Via CBC news
A 116-year-old evening gown in the collection of the New Brunswick Museum exemplifies cutting-edge fashion.
Made of glass fibres interwoven with silk, the floor-length, pale green gown is one of only four dresses in the world made of so-called “moonlight cloth.”
The dress, originally made for the the Exposition Universelle of 1900 in Paris, showcased the sophistication of contemporary glass-making techniques.
While manufacturers had experimented with drawing glass out into long, thin fibres since the 1780s, Peter Larocque, the New Brunswick Museum’s curator of cultural history and art, said the 1900 dress would have been a marvel of its age.
“Turning it into something wearable, bendable and so fine,” said Larocque, “stretched the limits of the path of the material.”
Charlotte Holzer, a PhD candidate at the Technical University of Munich, has travelled to Saint John to study the dress.
She said the example at the museum is unique in that manufacturers “worked with the glass fabric and not in a traditional way of tailoring, which is why it’s in better condition,” said Holzer.
That being said, the dress is still extremely fragile.
Although the thin, hand-drawn glass fibres are flexible, “they are brittle when you apply pressure at one point,” she said.

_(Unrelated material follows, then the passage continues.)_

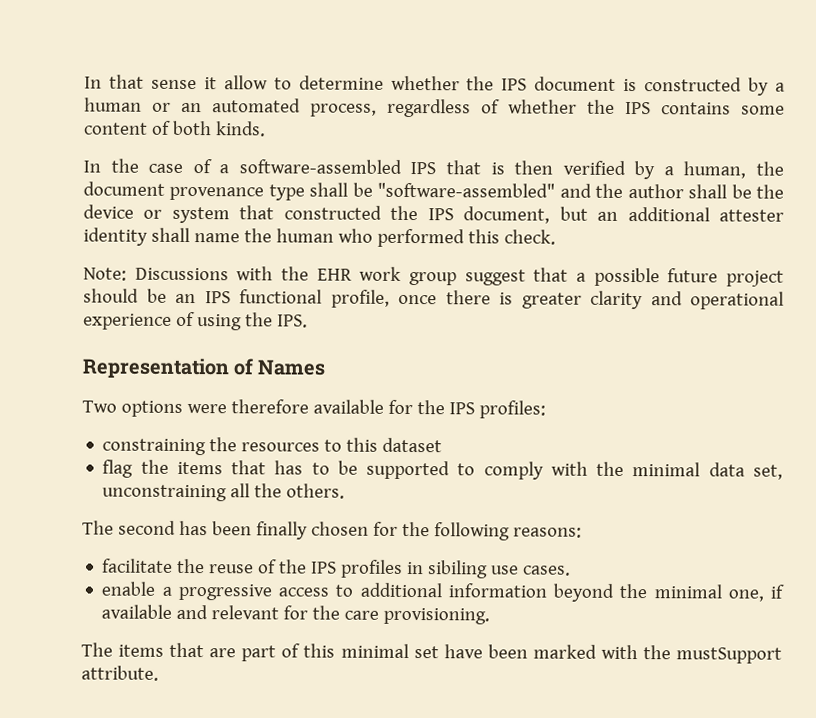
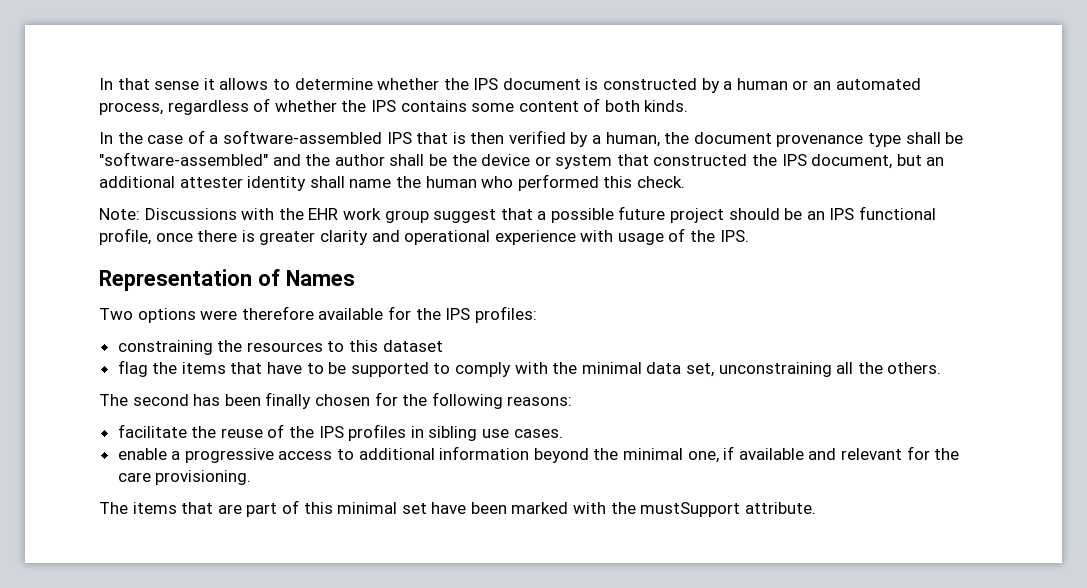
[223,75,268,90] allow -> [219,78,269,90] allows
[175,311,242,331] of using -> [580,228,686,245] with usage of
[274,460,304,475] has -> [267,362,303,374] have
[428,560,489,579] sibiling -> [428,426,478,441] sibling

Holzer, and conservators at the New Brunswick Museum are studying how the the dress might be displayed “in the way it was intended to be worn,” said Larocque.
It’s unknown if or when the dress will be displayed.
The dress is both an aesthetic feat, and an attempt to “stretch the bounds of technology,” said Larocque.
“It speaks to establishing a challenge, and attempting to fulfil it,” he said.
“It also talks about innovation, and new ways to use materials, and stretching the boundaries of what a material is capable of.”